Un champ des possibles professionnels
De l’aveu des étudiants, la piètre image de la Nièvre renvoyée depuis longtemps à la faculté de médecine de Dijon n’incite pas à tenter l’aventure. Une contre-offensive de séduction in situ est sans doute une des pistes de travail : « On voit des territoires comme Auxerre ou le Pays châtillonnais qui viennent nous rencontrer à Dijon, mais je n’ai jamais vu la Nièvre », reconnaît un jeune homme.

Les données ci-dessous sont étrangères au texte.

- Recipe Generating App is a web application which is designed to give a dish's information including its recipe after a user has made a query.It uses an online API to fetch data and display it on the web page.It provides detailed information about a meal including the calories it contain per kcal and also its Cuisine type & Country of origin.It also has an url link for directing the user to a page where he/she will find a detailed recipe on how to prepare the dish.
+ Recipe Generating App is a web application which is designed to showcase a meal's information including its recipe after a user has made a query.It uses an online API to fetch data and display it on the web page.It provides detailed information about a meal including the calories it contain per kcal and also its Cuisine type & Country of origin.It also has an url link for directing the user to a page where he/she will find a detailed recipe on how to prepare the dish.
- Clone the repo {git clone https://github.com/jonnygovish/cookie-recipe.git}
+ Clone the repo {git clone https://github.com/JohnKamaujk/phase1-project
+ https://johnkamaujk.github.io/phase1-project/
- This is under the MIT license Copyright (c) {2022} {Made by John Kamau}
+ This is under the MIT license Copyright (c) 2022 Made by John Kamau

Le département ne manque pourtant pas d’atouts, et pas seulement ceux de la qualité de vie et de la beauté des paysages. D’un point de vue purement professionnel, la Nièvre est un champ des possibles que vante le Dr Thierry Lemoine, généraliste à Nevers depuis vingt ans : « Il y a plus de souplesse dans un département comme le nôtre que dans un département avec un CHU, où tout est cloisonné. Ici, on peut tout espérer, se spécialiser en gériatrie, en oncologie, en diabétologie. On a un exercice beaucoup plus diversifié que celui d’un médecin dans un grand centre urbain. Par exemple, en ce moment, on forme dix médecins à la dermascopie. On peut aussi donner un coup de main aux urgences. Et c’est vrai qu’on n’a pas beaucoup de spécialistes, mais ce sont des gens fantastiques. Quand on les appelle, on peut avoir une réponse en 24 ou 48 heures. Et ils savent qu’ils peuvent aussi compter sur nous. On est tous dans la galère, et l’aide fonctionne dans les deux sens. »

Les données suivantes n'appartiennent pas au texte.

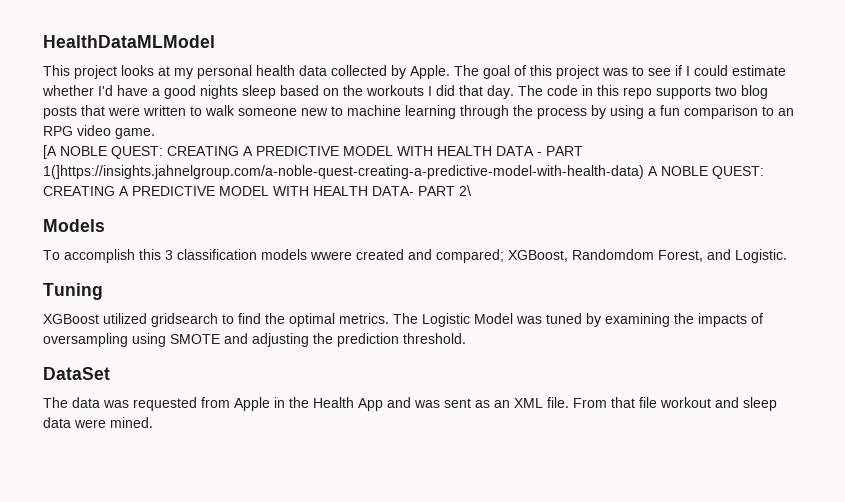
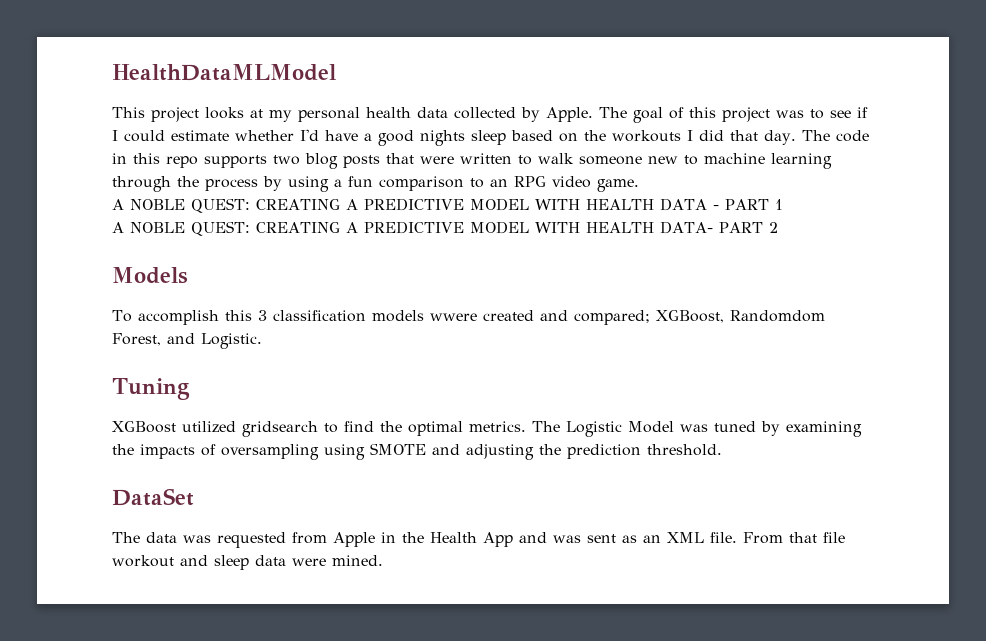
- [A NOBLE QUEST: CREATING A PREDICTIVE MODEL WITH HEALTH DATA - PART 1(]https://insights.jahnelgroup.com/a-noble-quest-creating-a-predictive-model-with-health-data) A NOBLE QUEST: CREATING A PREDICTIVE MODEL WITH HEALTH DATA- PART 2\
+ A NOBLE QUEST: CREATING A PREDICTIVE MODEL WITH HEALTH DATA - PART 1
+ A NOBLE QUEST: CREATING A PREDICTIVE MODEL WITH HEALTH DATA- PART 2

1. Le bâtiment de 1 500 m² peut accueillir 40 internes. Inauguré en mai 2022, il remplace avantageusement l’ancien internat, vétuste et plus petit. Son coût (3,5 millions d’euros) a bénéficié d’une aide exceptionnelle de 200 000 € du Conseil départemental.
2. Étaient également présents Philippe Cordier, ophtalmologiste et élu de Nevers et de Nevers Agglomération ; Eric Guyot, président du Pays Nivernais Morvan ; Olivier Sicot, maire de Varennes-Vauzelles ; Thierry Lemoine, président de l’Ordre des médecins de la Nièvre ; Yannick Chartier, secrétaire général du Groupement hospitalier de territoire de la Nièvre ; François Karinthi, directeur général des services du Conseil départemental ; Johanna Buchter, directrice générale adjointe des Solidarités du Conseil départemental.